Calcium hydroxide (traditionally called slaked lime) is an inorganic compound with the chemical formula Ca(OH)2. It is a colorless crystal or white powder and is produced when quicklime (calcium oxide) is mixed with water. It has many names including hydrated lime, caustic lime, builders' lime, slaked lime, cal, and pickling lime. Calcium hydroxide is used in many applications, including food preparation, where it has been identified as E number E526. Limewater, also called milk of lime, is the common name for a saturated solution of calcium hydroxide.

Properties
Calcium hydroxide is poorly soluble in water, with a retrograde solubility increasing from 0.66 g/L at 100 °C to 1.89 g/L at 0 °C. With a solubility product Ksp of 5.02 at 25 °C, its dissociation in water is large enough that its solutions are basic according to the following dissolution reaction:
 Ca(OH)2 → Ca2+ + 2 OH−

At ambient temperature, calcium hydroxide (portlandite) dissolves in water to produce an alkaline solution with a pH of about 12.5. Calcium hydroxide solutions can cause chemical burns. At high pH values due to a common-ion effect with the hydroxide anion, its solubility drastically decreases. This behavior is relevant to cement pastes. Aqueous solutions of calcium hydroxide are called limewater and are medium-strength bases, which react with acids and can attack some metals such as aluminium (amphoteric hydroxide dissolving at high pH), while protecting other metals, such as iron and steel, from corrosion by passivation of their surface. Limewater turns milky in the presence of carbon dioxide due to the formation of insoluble calcium carbonate, a process called carbonatation:
 Ca(OH)2 + CO2 → CaCO3 + H2O

When heated to 512 °C, the partial pressure of water in equilibrium with calcium hydroxide reaches 101kPa (normal atmospheric pressure), which decomposes calcium hydroxide into calcium oxide and water:
 Ca(OH)2 → CaO + H2O

Calcium hydroxide reacts with hydrogen chloride to first give calcium hydroxychloride and then calcium chloride.

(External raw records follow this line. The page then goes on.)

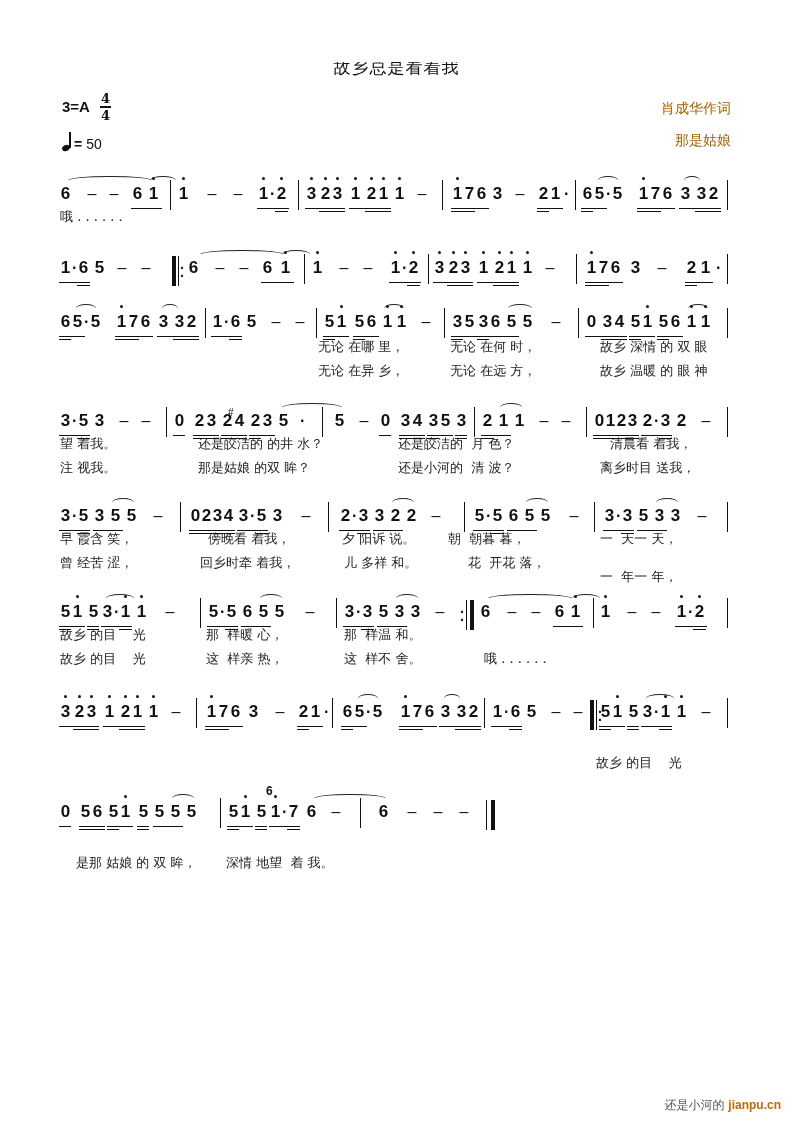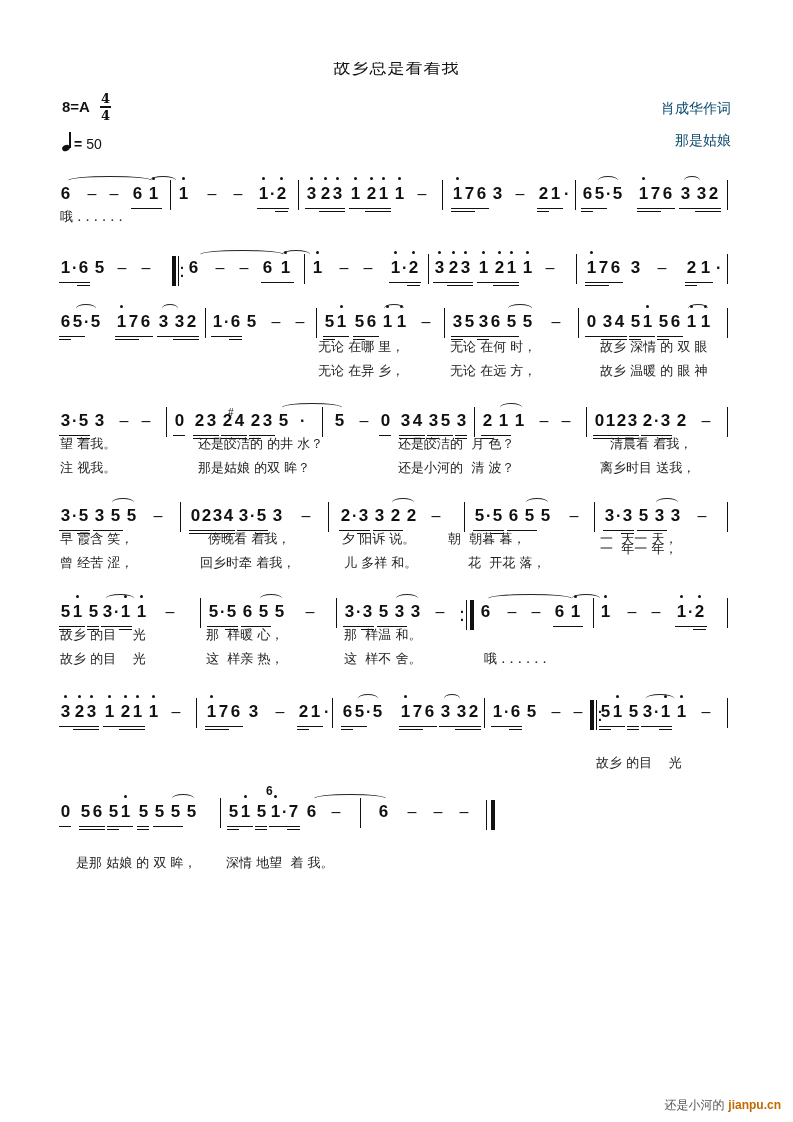"8=A" span { text: 8 -> 3 }
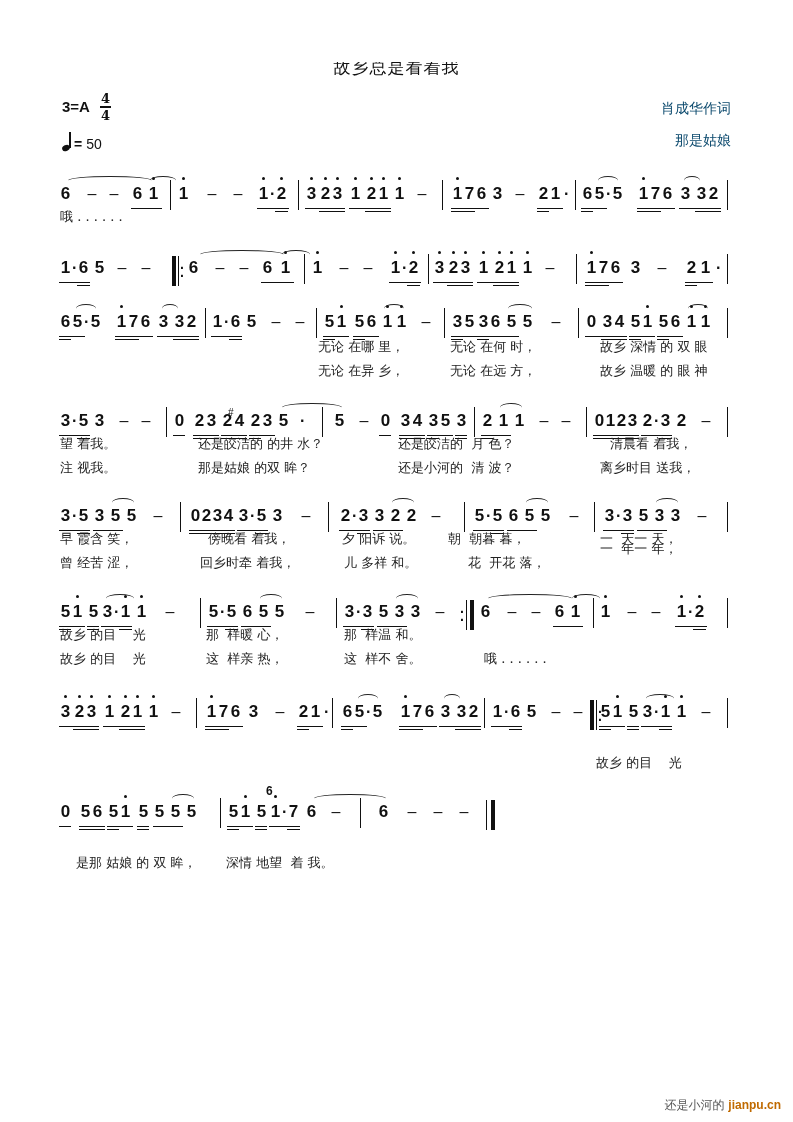"肖成华作词" .credit { color: #0c4a6e -> #a16207 }
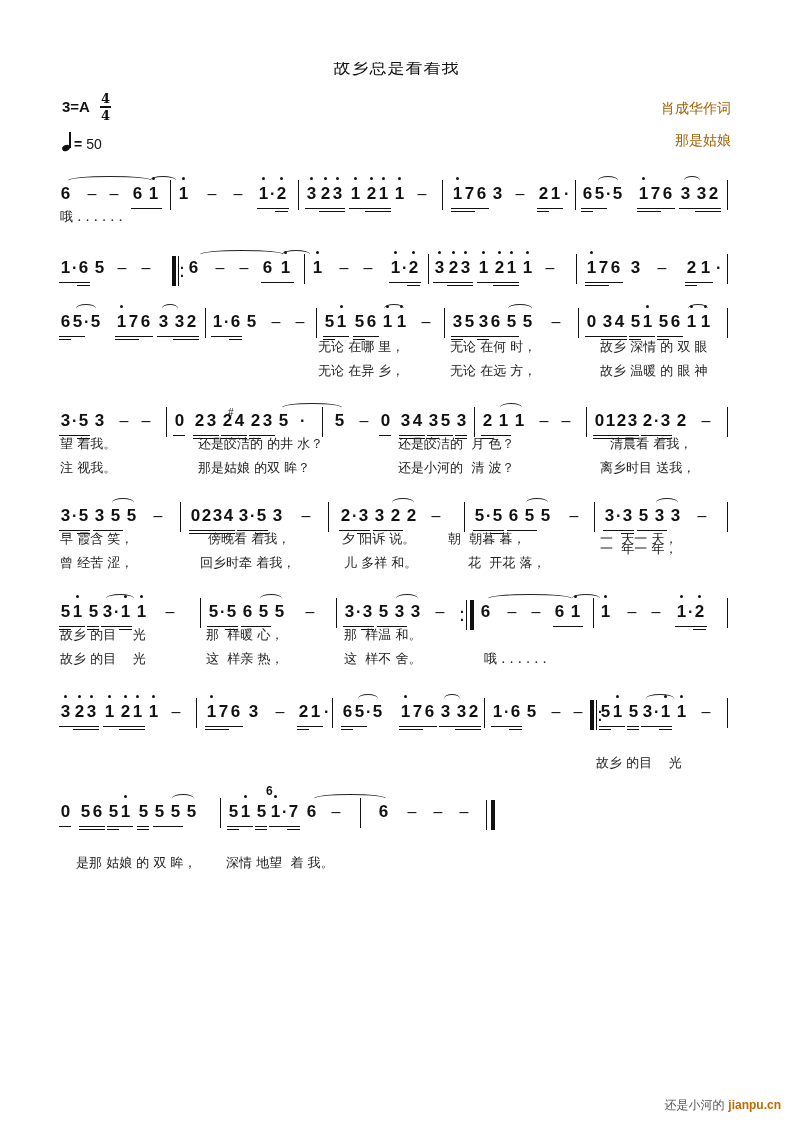"一 年一 年，" div.lyr { top: 40px -> 68px }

Structure, preparation, occurrence

Calcium hydroxide adopts a polymeric structure, as do all metal hydroxides.  The structure is identical to that of Mg(OH) (brucite structure); i.e., the cadmium iodide motif. Strong hydrogen bonds exist between the layers.

Calcium hydroxide is produced commercially by treating (slaking) lime with water:
CaO + H2O → Ca(OH)2

In the laboratory it can be prepared by mixing aqueous solutions of calcium chloride and sodium hydroxide. The mineral form, portlandite, is relatively rare but can be found in some volcanic, plutonic, and metamorphic rocks. It has also been known to arise in burning coal dumps.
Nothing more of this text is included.